(Excerpts from a dataset)
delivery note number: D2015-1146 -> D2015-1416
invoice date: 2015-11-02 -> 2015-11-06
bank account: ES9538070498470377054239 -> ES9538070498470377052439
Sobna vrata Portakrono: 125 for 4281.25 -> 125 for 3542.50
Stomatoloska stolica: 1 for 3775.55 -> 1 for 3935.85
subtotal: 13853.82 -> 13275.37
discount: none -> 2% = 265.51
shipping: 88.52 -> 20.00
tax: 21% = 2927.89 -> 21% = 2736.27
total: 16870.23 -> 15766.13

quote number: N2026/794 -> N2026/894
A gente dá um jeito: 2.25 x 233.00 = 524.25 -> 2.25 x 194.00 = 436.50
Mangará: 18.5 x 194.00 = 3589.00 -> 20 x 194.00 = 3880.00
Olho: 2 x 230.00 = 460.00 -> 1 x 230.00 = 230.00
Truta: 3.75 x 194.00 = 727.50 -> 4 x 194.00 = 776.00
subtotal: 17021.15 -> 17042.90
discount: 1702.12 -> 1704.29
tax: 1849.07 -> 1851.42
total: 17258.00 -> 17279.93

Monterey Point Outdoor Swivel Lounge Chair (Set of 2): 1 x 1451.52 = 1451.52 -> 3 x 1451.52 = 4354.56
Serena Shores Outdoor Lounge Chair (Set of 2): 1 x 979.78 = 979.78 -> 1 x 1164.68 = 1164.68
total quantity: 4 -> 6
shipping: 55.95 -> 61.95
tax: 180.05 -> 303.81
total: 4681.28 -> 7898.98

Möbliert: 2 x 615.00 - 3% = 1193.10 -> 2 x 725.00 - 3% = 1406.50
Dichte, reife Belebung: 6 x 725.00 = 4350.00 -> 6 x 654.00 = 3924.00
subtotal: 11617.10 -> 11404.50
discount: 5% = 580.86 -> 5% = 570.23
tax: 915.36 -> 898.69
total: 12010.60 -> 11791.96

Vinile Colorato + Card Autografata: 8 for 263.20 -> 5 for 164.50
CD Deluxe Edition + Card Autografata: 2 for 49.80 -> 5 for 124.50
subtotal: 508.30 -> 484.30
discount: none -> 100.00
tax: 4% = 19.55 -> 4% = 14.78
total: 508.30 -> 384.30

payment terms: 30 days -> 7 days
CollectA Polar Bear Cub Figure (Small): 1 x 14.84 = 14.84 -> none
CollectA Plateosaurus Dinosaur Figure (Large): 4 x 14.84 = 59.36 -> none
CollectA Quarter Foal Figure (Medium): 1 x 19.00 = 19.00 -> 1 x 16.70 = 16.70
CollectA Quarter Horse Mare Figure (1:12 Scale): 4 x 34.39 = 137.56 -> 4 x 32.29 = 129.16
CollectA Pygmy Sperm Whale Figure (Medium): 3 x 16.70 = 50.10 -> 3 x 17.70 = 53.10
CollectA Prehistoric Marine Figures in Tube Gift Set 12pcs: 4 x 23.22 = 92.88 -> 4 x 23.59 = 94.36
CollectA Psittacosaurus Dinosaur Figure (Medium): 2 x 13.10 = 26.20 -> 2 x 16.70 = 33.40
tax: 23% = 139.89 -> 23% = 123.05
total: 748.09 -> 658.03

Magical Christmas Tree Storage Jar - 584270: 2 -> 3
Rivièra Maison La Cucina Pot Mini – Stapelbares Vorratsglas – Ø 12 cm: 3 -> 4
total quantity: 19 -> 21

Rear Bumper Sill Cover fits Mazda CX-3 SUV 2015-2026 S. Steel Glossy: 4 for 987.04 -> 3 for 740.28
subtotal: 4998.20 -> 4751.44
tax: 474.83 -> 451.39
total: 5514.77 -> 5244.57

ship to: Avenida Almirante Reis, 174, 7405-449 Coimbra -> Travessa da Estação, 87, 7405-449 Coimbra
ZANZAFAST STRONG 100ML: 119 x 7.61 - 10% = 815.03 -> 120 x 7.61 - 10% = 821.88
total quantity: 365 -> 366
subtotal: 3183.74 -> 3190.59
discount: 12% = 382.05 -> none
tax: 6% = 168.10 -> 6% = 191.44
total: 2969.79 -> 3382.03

- TASK BRIEF
Scan the entries above for the line containing "tax: 1849.07 -> 1851.42", and copy it and all lines after it exactly, down to and including the line containing "CD Deluxe Edition".

- TASK RESPONSE
tax: 1849.07 -> 1851.42
total: 17258.00 -> 17279.93

Monterey Point Outdoor Swivel Lounge Chair (Set of 2): 1 x 1451.52 = 1451.52 -> 3 x 1451.52 = 4354.56
Serena Shores Outdoor Lounge Chair (Set of 2): 1 x 979.78 = 979.78 -> 1 x 1164.68 = 1164.68
total quantity: 4 -> 6
shipping: 55.95 -> 61.95
tax: 180.05 -> 303.81
total: 4681.28 -> 7898.98

Möbliert: 2 x 615.00 - 3% = 1193.10 -> 2 x 725.00 - 3% = 1406.50
Dichte, reife Belebung: 6 x 725.00 = 4350.00 -> 6 x 654.00 = 3924.00
subtotal: 11617.10 -> 11404.50
discount: 5% = 580.86 -> 5% = 570.23
tax: 915.36 -> 898.69
total: 12010.60 -> 11791.96

Vinile Colorato + Card Autografata: 8 for 263.20 -> 5 for 164.50
CD Deluxe Edition + Card Autografata: 2 for 49.80 -> 5 for 124.50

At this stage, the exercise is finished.